Pull out of the data below the stretch of lines bounded by the one containing "-> <div> <span>安卓9.0(64位)</span><span>ID:0</span>" and the one containing "margin-top: none ->", both bounds included, unchanged.

=== Task inputs ===

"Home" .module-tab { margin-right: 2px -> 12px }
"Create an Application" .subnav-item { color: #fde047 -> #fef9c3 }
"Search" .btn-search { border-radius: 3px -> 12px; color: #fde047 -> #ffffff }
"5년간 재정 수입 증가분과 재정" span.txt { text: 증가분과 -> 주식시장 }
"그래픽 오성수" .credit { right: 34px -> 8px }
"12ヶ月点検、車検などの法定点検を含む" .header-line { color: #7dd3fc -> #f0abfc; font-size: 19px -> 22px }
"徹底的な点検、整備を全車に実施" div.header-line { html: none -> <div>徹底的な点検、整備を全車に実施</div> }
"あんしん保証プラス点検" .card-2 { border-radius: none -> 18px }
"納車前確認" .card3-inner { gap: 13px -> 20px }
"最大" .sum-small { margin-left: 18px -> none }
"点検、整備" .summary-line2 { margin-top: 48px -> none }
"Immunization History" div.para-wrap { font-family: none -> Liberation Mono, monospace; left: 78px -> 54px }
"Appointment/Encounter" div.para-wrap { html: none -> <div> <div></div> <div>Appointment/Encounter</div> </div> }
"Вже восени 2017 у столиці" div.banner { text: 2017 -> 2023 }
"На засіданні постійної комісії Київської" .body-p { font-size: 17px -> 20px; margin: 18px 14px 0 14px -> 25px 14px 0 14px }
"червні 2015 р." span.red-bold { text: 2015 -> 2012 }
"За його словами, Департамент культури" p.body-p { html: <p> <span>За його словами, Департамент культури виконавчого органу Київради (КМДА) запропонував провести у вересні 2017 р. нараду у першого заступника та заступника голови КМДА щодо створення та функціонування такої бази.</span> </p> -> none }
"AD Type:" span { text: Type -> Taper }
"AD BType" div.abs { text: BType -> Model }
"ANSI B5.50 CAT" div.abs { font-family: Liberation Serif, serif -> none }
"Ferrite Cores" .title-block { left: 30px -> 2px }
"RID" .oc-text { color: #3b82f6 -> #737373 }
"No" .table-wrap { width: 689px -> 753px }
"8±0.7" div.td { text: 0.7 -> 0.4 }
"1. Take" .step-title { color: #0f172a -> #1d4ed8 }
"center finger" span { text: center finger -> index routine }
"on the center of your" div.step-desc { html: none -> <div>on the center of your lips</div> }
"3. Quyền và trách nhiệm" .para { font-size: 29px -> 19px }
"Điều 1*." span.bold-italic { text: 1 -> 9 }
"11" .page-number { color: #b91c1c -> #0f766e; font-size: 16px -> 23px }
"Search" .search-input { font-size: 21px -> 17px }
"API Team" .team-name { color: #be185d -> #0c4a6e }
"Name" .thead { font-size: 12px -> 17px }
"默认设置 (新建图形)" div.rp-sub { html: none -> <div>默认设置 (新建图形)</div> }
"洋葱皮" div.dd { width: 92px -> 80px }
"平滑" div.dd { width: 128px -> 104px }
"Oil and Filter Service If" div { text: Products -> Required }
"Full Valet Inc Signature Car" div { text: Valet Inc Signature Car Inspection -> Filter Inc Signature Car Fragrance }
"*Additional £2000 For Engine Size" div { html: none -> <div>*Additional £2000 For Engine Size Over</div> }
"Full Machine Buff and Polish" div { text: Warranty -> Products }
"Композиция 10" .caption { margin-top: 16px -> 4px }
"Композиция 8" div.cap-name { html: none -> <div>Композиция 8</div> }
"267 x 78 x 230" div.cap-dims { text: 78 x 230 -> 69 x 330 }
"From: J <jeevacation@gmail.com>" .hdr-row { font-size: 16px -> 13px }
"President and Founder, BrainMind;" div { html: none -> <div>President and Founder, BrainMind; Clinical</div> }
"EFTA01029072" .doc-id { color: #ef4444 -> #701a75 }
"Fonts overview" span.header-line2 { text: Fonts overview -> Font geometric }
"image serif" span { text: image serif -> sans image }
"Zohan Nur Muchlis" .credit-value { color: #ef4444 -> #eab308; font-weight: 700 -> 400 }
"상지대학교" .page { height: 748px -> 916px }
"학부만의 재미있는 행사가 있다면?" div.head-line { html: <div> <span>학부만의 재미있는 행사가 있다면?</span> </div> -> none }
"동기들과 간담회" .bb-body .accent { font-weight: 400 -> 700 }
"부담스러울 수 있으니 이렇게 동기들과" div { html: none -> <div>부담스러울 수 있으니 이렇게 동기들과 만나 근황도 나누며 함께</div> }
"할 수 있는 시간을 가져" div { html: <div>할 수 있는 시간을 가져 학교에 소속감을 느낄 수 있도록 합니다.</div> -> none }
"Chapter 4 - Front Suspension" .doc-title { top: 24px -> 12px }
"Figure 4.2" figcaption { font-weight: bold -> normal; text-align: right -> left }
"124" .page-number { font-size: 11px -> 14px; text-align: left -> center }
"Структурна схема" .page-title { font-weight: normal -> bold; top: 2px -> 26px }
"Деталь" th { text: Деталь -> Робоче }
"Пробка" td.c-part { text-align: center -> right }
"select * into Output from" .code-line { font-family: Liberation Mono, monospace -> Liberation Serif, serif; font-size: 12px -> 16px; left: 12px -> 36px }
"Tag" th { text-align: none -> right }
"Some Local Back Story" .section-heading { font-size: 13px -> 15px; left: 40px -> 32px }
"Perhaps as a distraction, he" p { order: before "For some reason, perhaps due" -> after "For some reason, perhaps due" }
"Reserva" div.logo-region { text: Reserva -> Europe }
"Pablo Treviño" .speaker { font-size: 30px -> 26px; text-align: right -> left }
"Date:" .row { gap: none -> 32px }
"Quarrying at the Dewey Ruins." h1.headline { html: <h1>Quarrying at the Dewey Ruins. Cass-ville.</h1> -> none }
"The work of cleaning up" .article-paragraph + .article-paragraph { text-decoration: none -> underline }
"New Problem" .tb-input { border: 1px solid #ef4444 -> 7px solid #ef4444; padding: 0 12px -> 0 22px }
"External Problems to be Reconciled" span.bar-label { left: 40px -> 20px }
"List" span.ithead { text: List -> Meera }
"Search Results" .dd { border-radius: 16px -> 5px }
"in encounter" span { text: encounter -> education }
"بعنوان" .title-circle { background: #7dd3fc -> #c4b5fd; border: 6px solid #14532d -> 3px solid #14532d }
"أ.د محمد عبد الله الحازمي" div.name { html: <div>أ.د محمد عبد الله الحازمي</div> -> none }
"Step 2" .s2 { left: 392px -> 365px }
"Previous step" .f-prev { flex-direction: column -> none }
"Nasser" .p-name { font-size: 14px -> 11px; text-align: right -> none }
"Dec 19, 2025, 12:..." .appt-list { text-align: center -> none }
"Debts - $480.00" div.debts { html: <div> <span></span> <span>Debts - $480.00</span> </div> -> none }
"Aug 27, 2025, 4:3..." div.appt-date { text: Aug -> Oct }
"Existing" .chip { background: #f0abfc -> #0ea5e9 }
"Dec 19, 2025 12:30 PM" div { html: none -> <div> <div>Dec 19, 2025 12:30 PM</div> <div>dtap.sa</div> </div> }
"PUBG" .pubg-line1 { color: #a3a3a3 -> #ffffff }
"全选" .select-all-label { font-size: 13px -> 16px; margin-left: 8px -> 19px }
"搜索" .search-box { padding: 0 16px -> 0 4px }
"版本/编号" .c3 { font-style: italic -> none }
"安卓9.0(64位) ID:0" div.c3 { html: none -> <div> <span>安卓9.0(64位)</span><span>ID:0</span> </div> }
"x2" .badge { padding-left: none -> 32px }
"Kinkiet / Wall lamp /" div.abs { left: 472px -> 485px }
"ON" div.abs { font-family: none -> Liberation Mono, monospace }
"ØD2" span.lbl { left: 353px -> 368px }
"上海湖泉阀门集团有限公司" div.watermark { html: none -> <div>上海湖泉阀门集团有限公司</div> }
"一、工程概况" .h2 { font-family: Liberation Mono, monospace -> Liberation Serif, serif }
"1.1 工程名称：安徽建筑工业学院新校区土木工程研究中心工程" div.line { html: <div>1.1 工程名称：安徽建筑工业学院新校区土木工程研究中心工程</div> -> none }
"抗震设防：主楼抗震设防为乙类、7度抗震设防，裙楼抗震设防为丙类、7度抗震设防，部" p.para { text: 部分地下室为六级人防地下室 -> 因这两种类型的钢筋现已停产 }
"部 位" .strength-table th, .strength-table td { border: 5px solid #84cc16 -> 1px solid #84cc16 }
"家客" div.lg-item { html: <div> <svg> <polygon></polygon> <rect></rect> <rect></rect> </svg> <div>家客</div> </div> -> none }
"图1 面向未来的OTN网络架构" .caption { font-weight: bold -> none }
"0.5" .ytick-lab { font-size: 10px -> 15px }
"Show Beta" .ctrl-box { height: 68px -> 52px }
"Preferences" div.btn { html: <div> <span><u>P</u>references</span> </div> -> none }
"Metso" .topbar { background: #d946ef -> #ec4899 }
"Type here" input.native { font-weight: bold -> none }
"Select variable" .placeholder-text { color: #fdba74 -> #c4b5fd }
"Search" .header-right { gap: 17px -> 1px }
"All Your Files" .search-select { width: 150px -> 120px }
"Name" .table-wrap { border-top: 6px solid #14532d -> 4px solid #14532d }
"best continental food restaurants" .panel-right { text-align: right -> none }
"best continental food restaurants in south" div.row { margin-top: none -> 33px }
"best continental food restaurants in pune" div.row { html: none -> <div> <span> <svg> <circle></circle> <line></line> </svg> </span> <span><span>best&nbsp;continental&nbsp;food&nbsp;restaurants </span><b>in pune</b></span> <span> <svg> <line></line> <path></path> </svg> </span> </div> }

===

Finished task:
"安卓9.0(64位) ID:0" div.c3 { html: none -> <div> <span>安卓9.0(64位)</span><span>ID:0</span> </div> }
"x2" .badge { padding-left: none -> 32px }
"Kinkiet / Wall lamp /" div.abs { left: 472px -> 485px }
"ON" div.abs { font-family: none -> Liberation Mono, monospace }
"ØD2" span.lbl { left: 353px -> 368px }
"上海湖泉阀门集团有限公司" div.watermark { html: none -> <div>上海湖泉阀门集团有限公司</div> }
"一、工程概况" .h2 { font-family: Liberation Mono, monospace -> Liberation Serif, serif }
"1.1 工程名称：安徽建筑工业学院新校区土木工程研究中心工程" div.line { html: <div>1.1 工程名称：安徽建筑工业学院新校区土木工程研究中心工程</div> -> none }
"抗震设防：主楼抗震设防为乙类、7度抗震设防，裙楼抗震设防为丙类、7度抗震设防，部" p.para { text: 部分地下室为六级人防地下室 -> 因这两种类型的钢筋现已停产 }
"部 位" .strength-table th, .strength-table td { border: 5px solid #84cc16 -> 1px solid #84cc16 }
"家客" div.lg-item { html: <div> <svg> <polygon></polygon> <rect></rect> <rect></rect> </svg> <div>家客</div> </div> -> none }
"图1 面向未来的OTN网络架构" .caption { font-weight: bold -> none }
"0.5" .ytick-lab { font-size: 10px -> 15px }
"Show Beta" .ctrl-box { height: 68px -> 52px }
"Preferences" div.btn { html: <div> <span><u>P</u>references</span> </div> -> none }
"Metso" .topbar { background: #d946ef -> #ec4899 }
"Type here" input.native { font-weight: bold -> none }
"Select variable" .placeholder-text { color: #fdba74 -> #c4b5fd }
"Search" .header-right { gap: 17px -> 1px }
"All Your Files" .search-select { width: 150px -> 120px }
"Name" .table-wrap { border-top: 6px solid #14532d -> 4px solid #14532d }
"best continental food restaurants" .panel-right { text-align: right -> none }
"best continental food restaurants in south" div.row { margin-top: none -> 33px }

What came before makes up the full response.